Transmettez-vous cette sensibilité si particulière à vos élèves ?

Bien sûr, oui. Si vous dites à un apprenti :  »Vas-y, coupe du bois! » sans lui amener cette sensibilité-là, il ne respectera ni les arbres, ni l’environnement. Il deviendra comme on le dit vulgairement  »un coupeur de bois » qui travaillera à la va-vite. Quand on abat un arbre de trente mètres au fond de la forêt, dont le tronc fait un mètre de diamètre, il suffit d’un centimètre d’écart au fond de la souche pour avoir un écart de trois mètres à l’autre bout quand il tombe, fracassant de jeunes arbres précieux. Il faut faire attention au rajeunissement de la forêt, et donc travailler consciencieusement. Mais ce n’est pas seulement aux apprentis qu’il faut expliquer tout ceci, c’est aussi de faire passer le message au générations futures ! Une personne qui se promène dans une forêt qu’elle connaît depuis vingt ans et qui soudain voit un immense trou, sera horrifiée. Et c’est bien normal. Si on n’informe pas les gens par un moyen ou un autre, ils s’énervent et nous traitent de  »massacreurs de forêts ». Vous ne pouvez pas vous imaginer combien de fois on se fait interpeller alors que nous sommes au travail.

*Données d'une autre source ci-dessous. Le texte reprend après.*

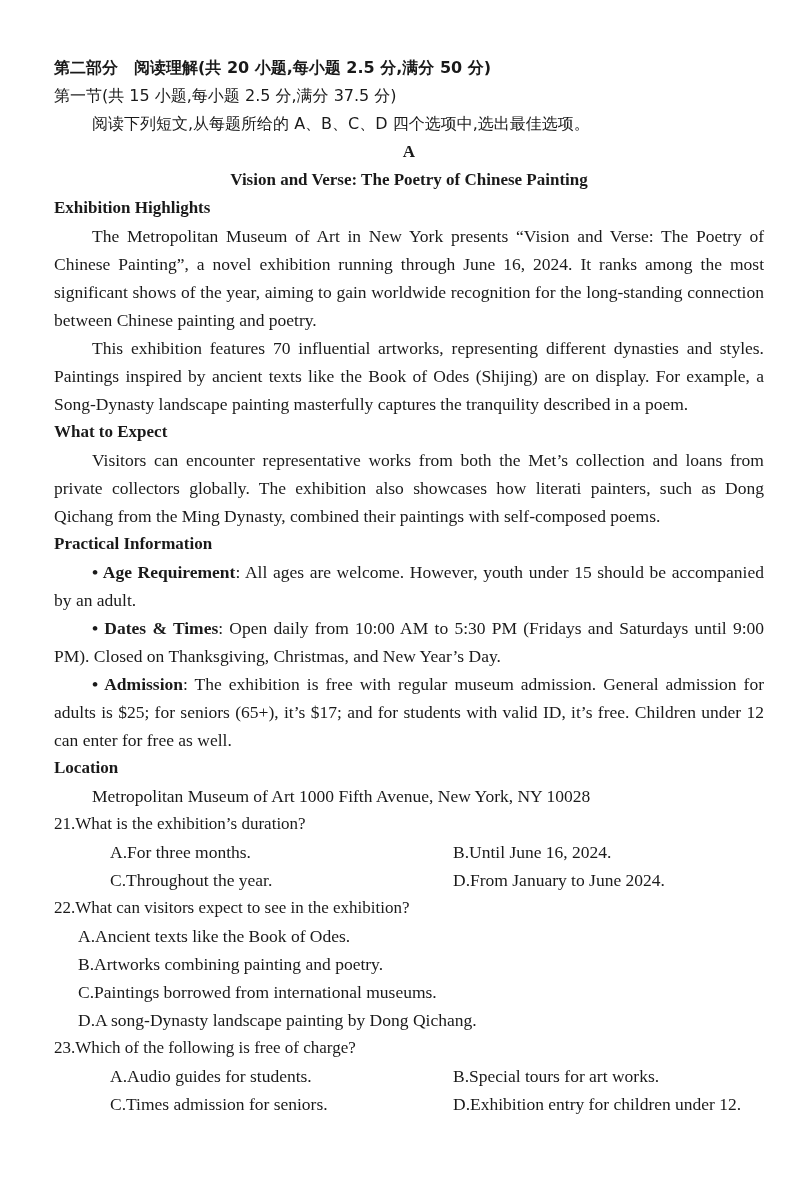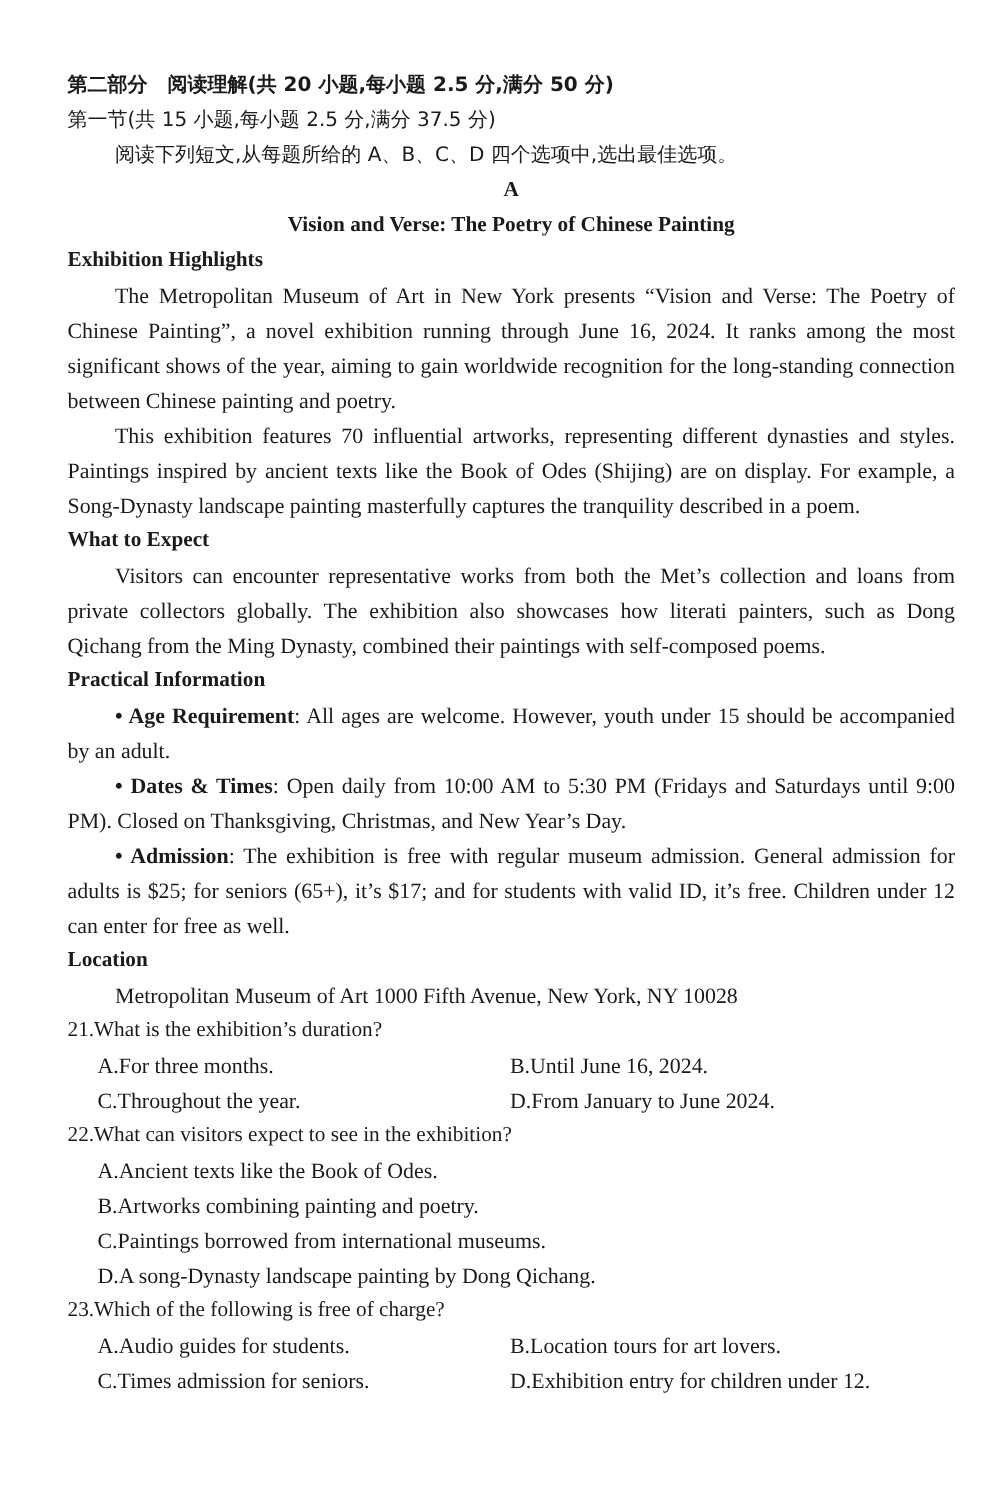"A.For three months." .opt-col { margin-left: none -> 32px }
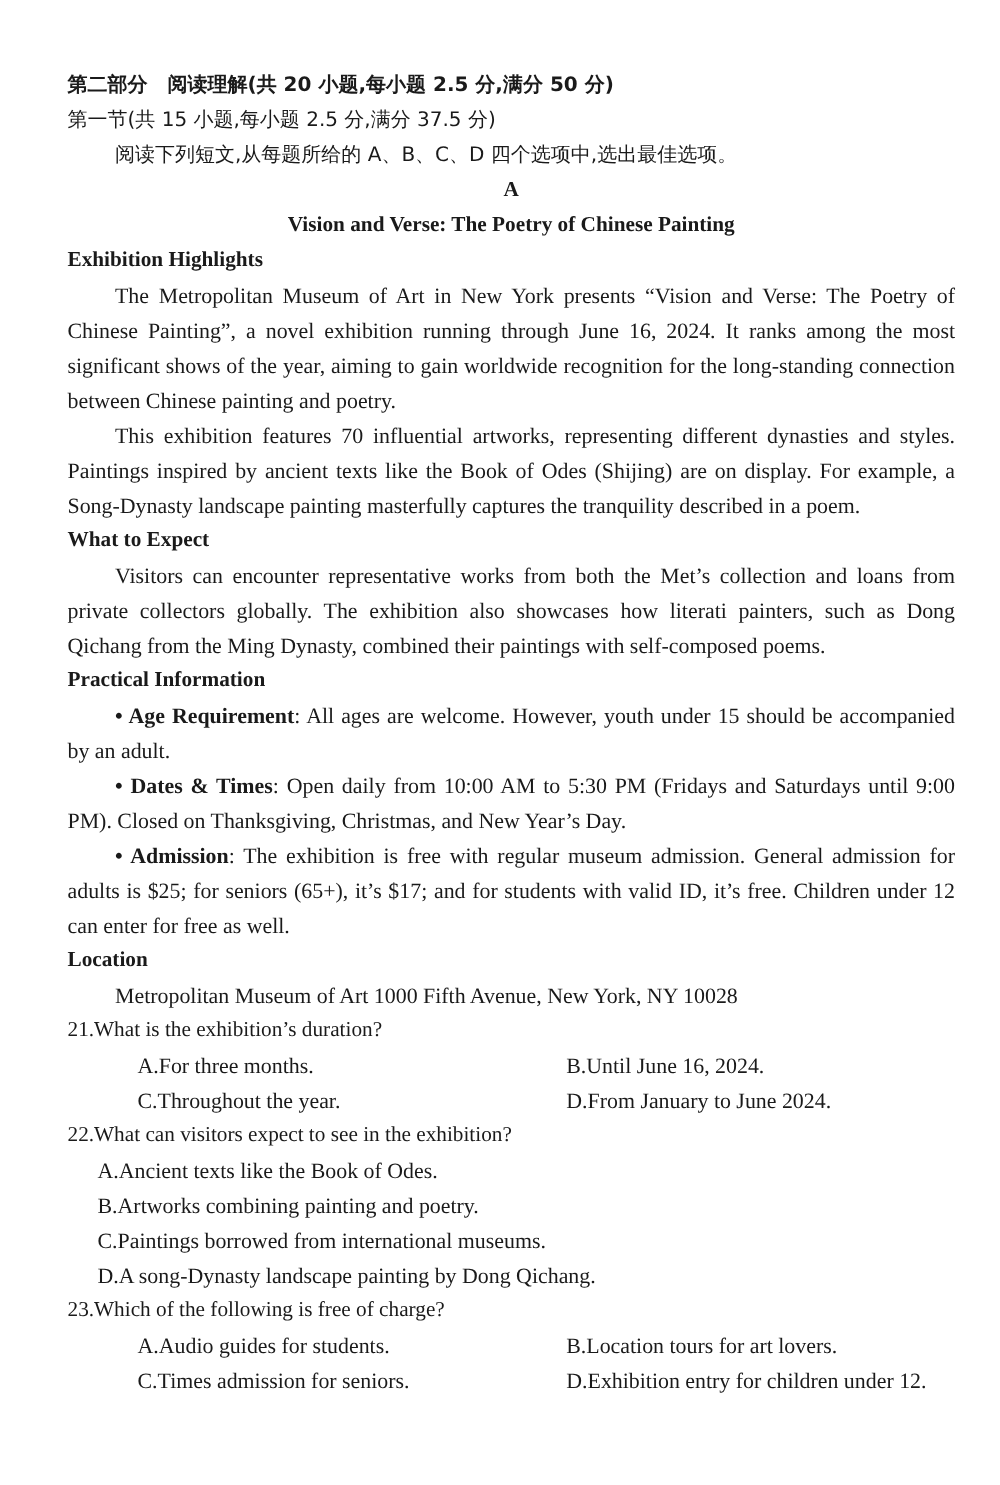"B.Location tours for art lovers." div.opt-col { text: B.Location tours for art lovers -> B.Special tours for art works }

Qui choisit les arbres qui seront abattus ?

Les gardes-forestiers. Ils ont un rôle de gestion, ils gèrent un patrimoine. Ils sont un organe de contrôle, les  »policiers de la forêt » engagés par les communes. En règle générale le marquage des arbres ne se fait pas au hasard. Un garde-forestier sait très bien pourquoi il va prendre cet arbre-là et non un autre. Ensuite, il va mandater une entreprise agréée pour faire le travail dans les règles de l’art. Je précise que le garde-forestier n’a pas le droit de faire prélever un volume supérieur à celui de l’accroissement. On ne peut donc pas surexploiter la forêt en Suisse, et ça, c’est la manière de faire dans notre pays.

Comment voyez-vous l’avenir du métier ?

Ce que l’on constate, c’est un manque d’intérêt croissant, dû au fait qu’il s’agit d’un métier rude parfois. C’est un vieux métier, il n’est pas  »avant-gardiste ». Il y a une dizaine d’années, dans nos régions, on avait une moyenne de dix ou douze apprentis par année. Dans les années 1980, ils étaient le double. Mais depuis six ans, nous avons de toutes petites volées de quatre à six apprentis seulement. Sur ces quatre à six apprentis forestiers, un(e) seul(e) va continuer, ou rester dans notre région, qui plus est à temps partiel. En tant qu’entrepreneurs, nous devons nous adapter à la situation. Cela dit, le métier en lui-même a de l’avenir. Je suis un convaincu des circuits courts, écologiquement préférables, qui nous permettent de travailler  »local » et de bien vivre dans sa région. Je pense qu’il faut revenir aux valeurs locales, qui sont saines, au lieu d’avoir comme premier réflexe de vouloir regarder ailleurs.